A special issue of International Journal of Molecular Sciences (ISSN 1422-0067). This special issue belongs to the section "Molecular Neurobiology".

Deadline for manuscript submissions: closed (20 February 2025) | Viewed by 7487

Special Issue Editors

Prof. Dr. Takashi Tominaga

E-Mail Website
Guest Editor
Institute of Neuroscience & Kagawa School of Pharmaceutical Sciences, Tokushima Bunri University, Sanuki 769-2193, Kagawa, Japan
Interests: neural circuits; neuropsychiatric disorders; ASD; AD; schizophrenia; depression; and PTSD
Special Issues, Collections and Topics in MDPI journals
Prof. Dr. Ichiro Takashima

E-Mail Website
Guest Editor
Department of Informatics and Electronics, Daiichi Institute of Technology, Tokyo, Japan
Interests: neural circuits; in vivo optical recording; Parkinson’s desease; thalamic syndrome; dysesthesia; ischemic stroke; chronic pain

Special Issue Information

Dear Colleagues,

We would like to invite researchers to submit their original research articles, reviews, and perspectives to our upcoming special issue on "Dysfunctional Neural Circuits and Impairments in Brain Function". This issue will explore the latest advances in understanding the link between abnormal neural circuits and neuropsychiatric disorders, developmental impairments, and cognitive deficits. It is increasingly recognized that some neuropsychiatric disorders, especially developmental diseases like Autism Spectrum Disorder and Schizophrenia, as well as some types of dementia such as Alzheimer's disease, are caused by dysfunctions in neural circuit activity. Therefore, it is important to capture the dynamics of neural circuits at both the local and whole brain levels. The issue welcomes papers that also investigate the toxicological effects of drugs and environmental factors that can cause malfunction of brain activity. We welcome submissions covering a range of topics related to the subject, including the underlying mechanisms of neural circuit dysfunction, clinical implications for diagnosis and treatment, and technical approaches for capturing neural circuit dysfunction. In particular, we encourage authors to submit technical papers that deal with optical recording and other comprehensive methods for measuring neural circuit function. We encourage authors to submit their work early to ensure ample time for peer review and timely publication. We believe that this special issue will make a significant contribution to the field of neuroscience and lead to new approaches for diagnosing and treating a wide range of cognitive impairments.
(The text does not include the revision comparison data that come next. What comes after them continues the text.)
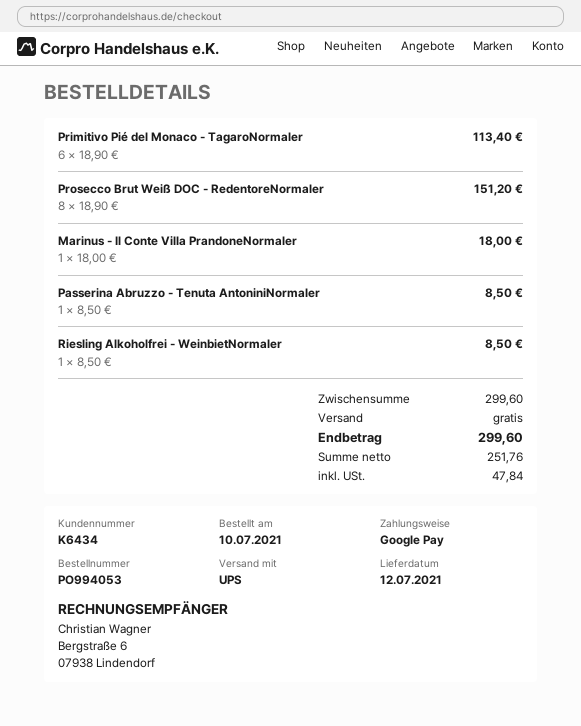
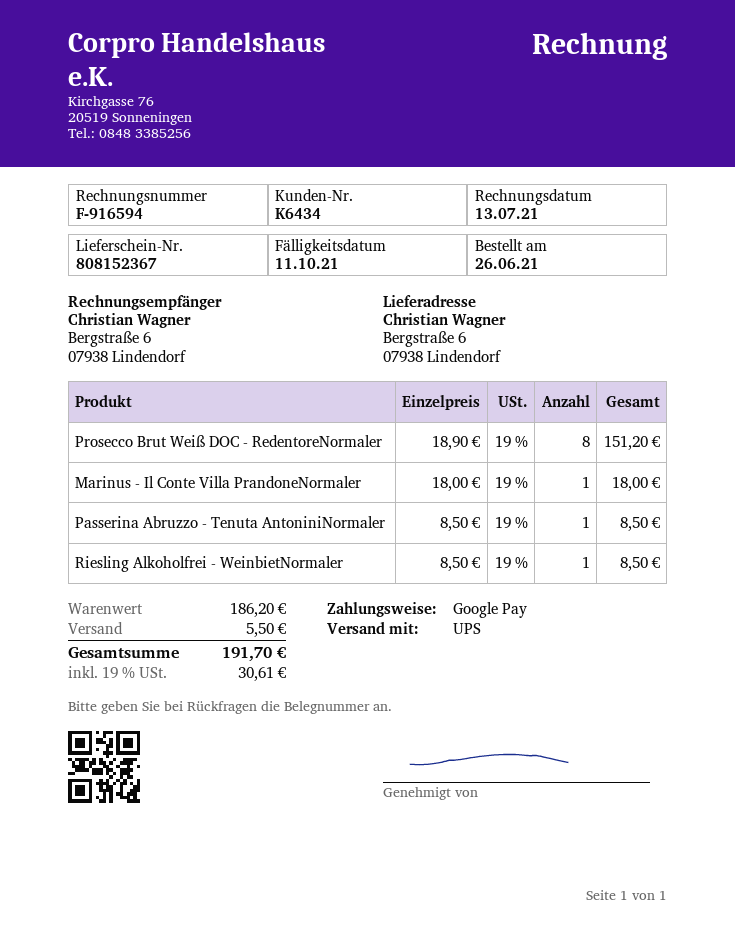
order date: 2021-07-10 -> 2021-06-26
Primitivo Pié del Monaco - TagaroNormaler: 6 x 18.90 = 113.40 -> none
subtotal: 299.60 -> 186.20
shipping: 0.00 -> 5.50
tax: 47.84 -> 30.61
total: 299.60 -> 191.70

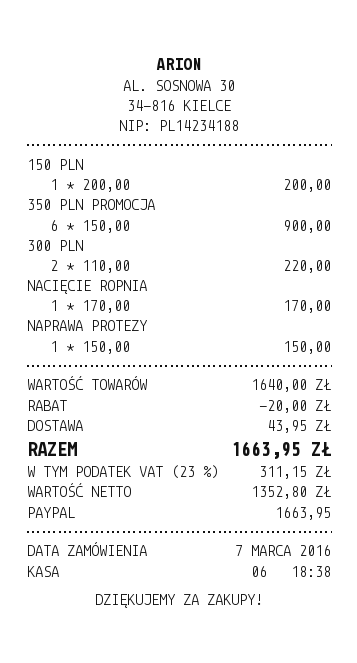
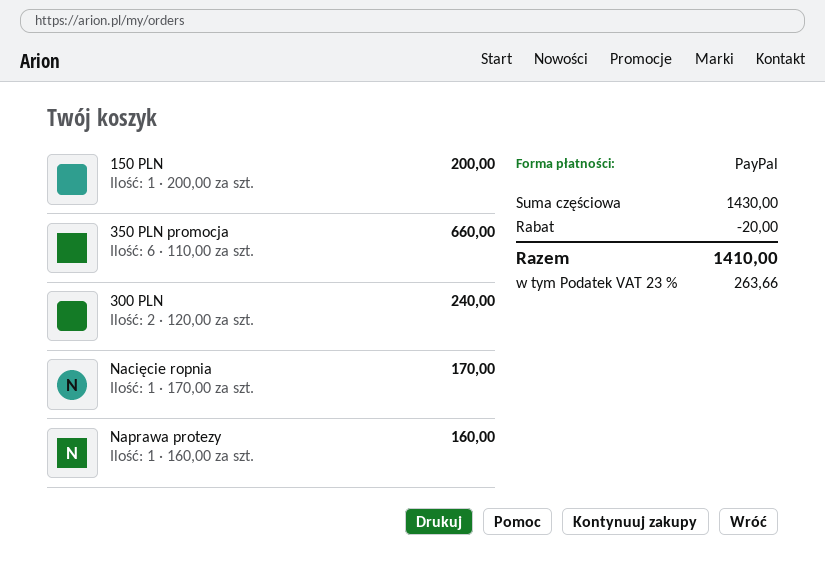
350 PLN PROMOCJA: 6 x 150.00 = 900.00 -> 6 x 110.00 = 660.00
300 PLN: 2 x 110.00 = 220.00 -> 2 x 120.00 = 240.00
NAPRAWA PROTEZY: 1 x 150.00 = 150.00 -> 1 x 160.00 = 160.00
subtotal: 1640.00 -> 1430.00
shipping: 43.95 -> none
tax: 23% = 311.15 -> 23% = 263.66
total: 1663.95 -> 1410.00

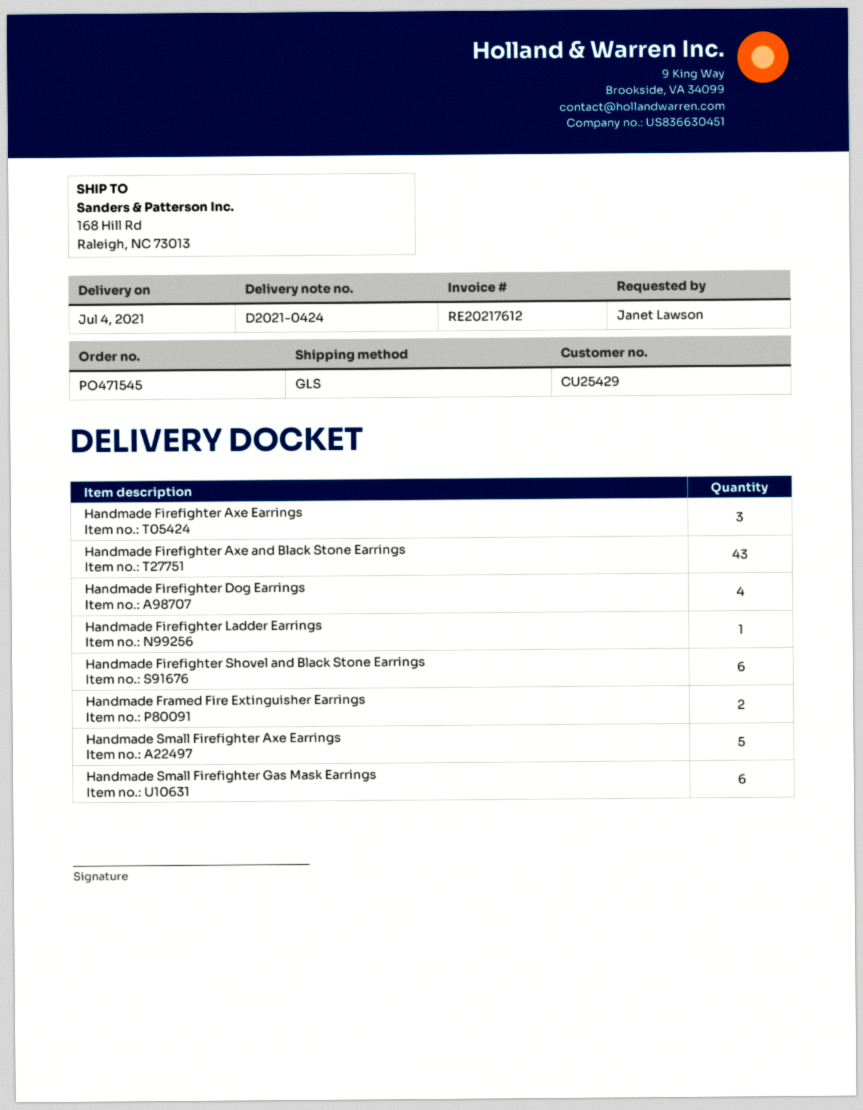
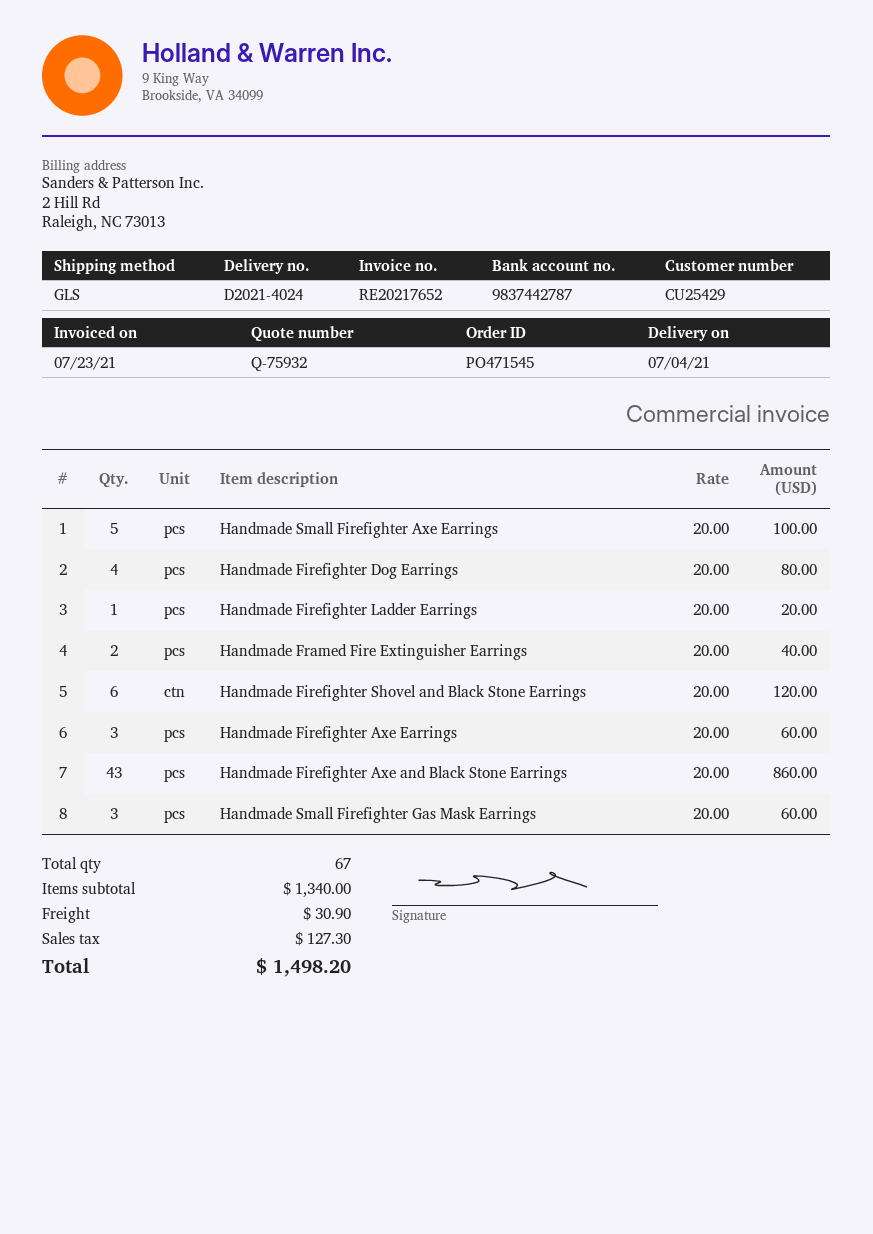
delivery note number: D2021-0424 -> D2021-4024
invoice number: RE20217612 -> RE20217652
Handmade Small Firefighter Gas Mask Earrings: 6 -> 3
Prof. Dr. Takashi Tominaga
Prof. Dr. Ichiro Takashima
Guest Editors

Manuscript Submission Information

Manuscripts should be submitted online at www.mdpi.com by registering and logging in to this website. Once you are registered, click here to go to the submission form. Manuscripts can be submitted until the deadline. All submissions that pass pre-check are peer-reviewed. Accepted papers will be published continuously in the journal (as soon as accepted) and will be listed together on the special issue website. Research articles, review articles as well as short communications are invited. For planned papers, a title and short abstract (about 100 words) can be sent to the Editorial Office for announcement on this website.

Submitted manuscripts should not have been published previously, nor be under consideration for publication elsewhere (except conference proceedings papers). All manuscripts are thoroughly refereed through a single-blind peer-review process. A guide for authors and other relevant information for submission of manuscripts is available on the Instructions for Authors page. International Journal of Molecular Sciences is an international peer-reviewed open access semimonthly journal published by MDPI.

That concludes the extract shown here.